New Trail at Pamplin Park Combines History and Nature
Pamplin Historical Park and the National Museum of the Civil War Soldier has opened a new 1.2 mile self-guided hiking trail that combines history and nature. A peaceful journey, the Headwaters Trail affords hikers a unique opportunity to see native flora and fauna in this forest landscape while learning a bit about Confederate fortifications. Wooden posts mark ten trail stops and indicate the route to hikers. In 1864, the trail crossed the property of three local farmers. By the fall of that year, Confederate troops from North and South Carolina occupied all three of these farms as part of the Petersburg defenses. Just 50 years ago, much of this trail was used by loggers. Today this land is part of the 422 acres Pamplin Historical Park occupies. "During the process of clearing the trail," said Andy Talkov, Director of Programming and Cultural Resources, "many park staff have seen deer, turkey, hawks, snakes, frogs, ground hogs, rabbit, bobcat tracks and of course squirrels." The ten numbered stops along the trail correspond to interpreted narratives on the Headwaters Trail map to ensure visitors will understand the historic and natural features the trail has to offer. A walk on the trail lasts approximately 45 minutes. Pamplin Historical Park and the National Museum of the Civil War Soldier offers four museums, four historic homes, earthworks, a battlefield tour and four miles of trails. The park is open daily from 9am to 5pm and is located off Interstate 85 in Dinwiddie County near Petersburg.

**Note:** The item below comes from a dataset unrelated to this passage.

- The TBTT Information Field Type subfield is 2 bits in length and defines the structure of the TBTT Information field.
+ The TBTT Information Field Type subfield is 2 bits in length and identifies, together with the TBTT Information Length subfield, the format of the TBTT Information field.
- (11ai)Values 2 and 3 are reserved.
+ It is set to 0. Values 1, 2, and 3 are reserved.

Sat. & Sun., December 18 & 19 Christmas traditions and living history at the Hillsman House on the Sailor's Creek Battlefield Historic State Park in Amelia County. Decorations, refreshments and an appearance by Santa Claus. Info: (434) 392-3435. "Merry Christmas from Mulberry Hill Plantation" at the Staunton River Battlefield State Park in Halifax County. Historic plantation celebrates Christmas antebellum style. Special programs with holiday music, refreshments and a visit from a Civil War Santa Claus. Info: (434) 454-4312.

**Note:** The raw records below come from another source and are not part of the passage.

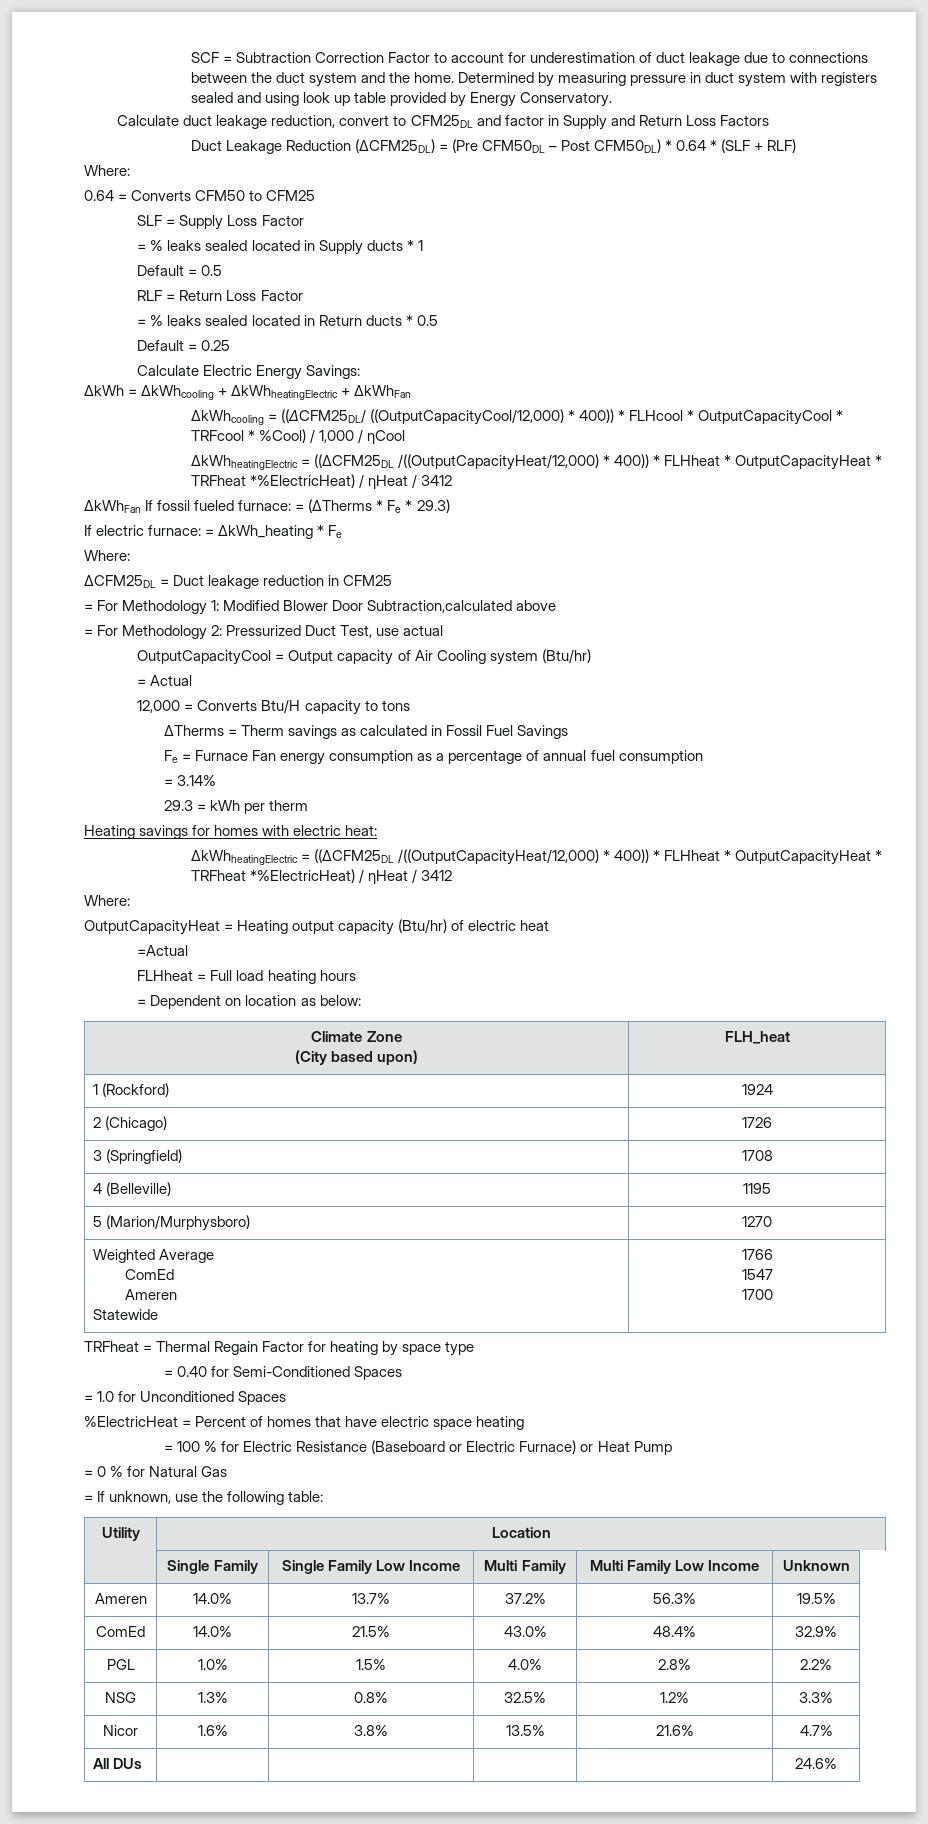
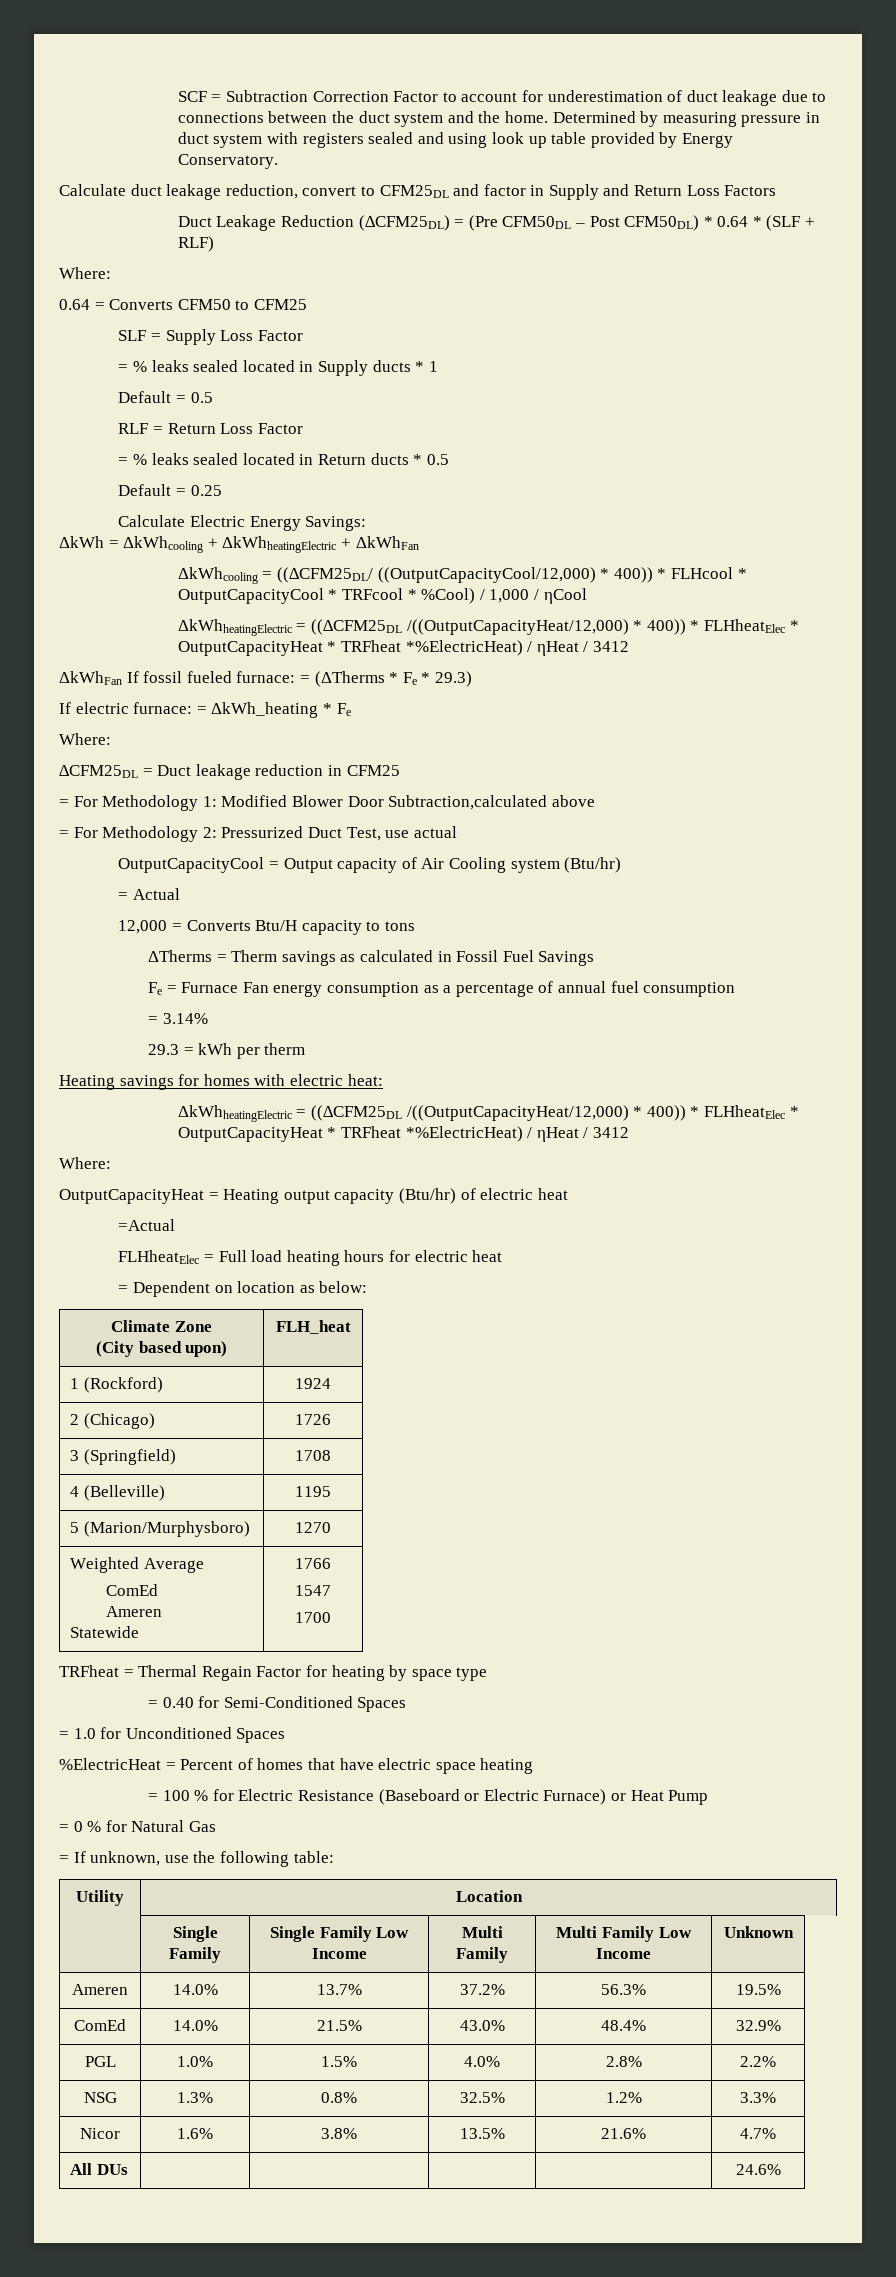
  ΔkWhcooling = ((∆CFM25DL/ ((OutputCapacityCool/12,000) * 400)) * FLHcool * OutputCapacityCool * TRFcool * %Cool) / 1,000 / ηCool
- ΔkWhheatingElectric = ((∆CFM25DL /((OutputCapacityHeat/12,000) * 400)) * FLHheat * OutputCapacityHeat * TRFheat *%ElectricHeat) / ηHeat / 3412
+ ΔkWhheatingElectric = ((∆CFM25DL /((OutputCapacityHeat/12,000) * 400)) * FLHheatElec * OutputCapacityHeat * TRFheat *%ElectricHeat) / ηHeat / 3412
  Heating savings for homes with electric heat:
- ΔkWhheatingElectric = ((∆CFM25DL /((OutputCapacityHeat/12,000) * 400)) * FLHheat * OutputCapacityHeat * TRFheat *%ElectricHeat) / ηHeat / 3412
+ ΔkWhheatingElectric = ((∆CFM25DL /((OutputCapacityHeat/12,000) * 400)) * FLHheatElec * OutputCapacityHeat * TRFheat *%ElectricHeat) / ηHeat / 3412
- FLHheat = Full load heating hours
+ FLHheatElec = Full load heating hours for electric heat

Sun., December 19 "Christmas at Chatham" at Chatham Manor in Fredericksburg. Historian Kevin Rawlings will appear as a Civil War-era Santa Claus. Programs at 2:00, 2:30, 3:00 and 3:30. Info: (540) 373- 6122.

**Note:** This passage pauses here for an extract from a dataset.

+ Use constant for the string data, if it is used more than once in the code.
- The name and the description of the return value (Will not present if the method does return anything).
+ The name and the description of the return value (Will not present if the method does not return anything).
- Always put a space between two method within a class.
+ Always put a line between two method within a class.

New Civil War Books Just in time for the holidays, these new books may be of interest to you and/or the Civil War buff on your shopping list: Chimborazo: The Confederacy's Largest Hospital by Carol Cranmer Green. Soldier of Southwestern Virginia: The Civil War Letters of Captain John Preston Sheffey edited by James I Robertson, Jr. Leaders of the Lost Cause: New Perspectives on the Confederate High Command edited by Gary Gallagher and Joseph T. Glatthaar. Great Maps of the Civil War: Pivotal Battles and Campaigns Featuring 32 Removable Maps by William Miller.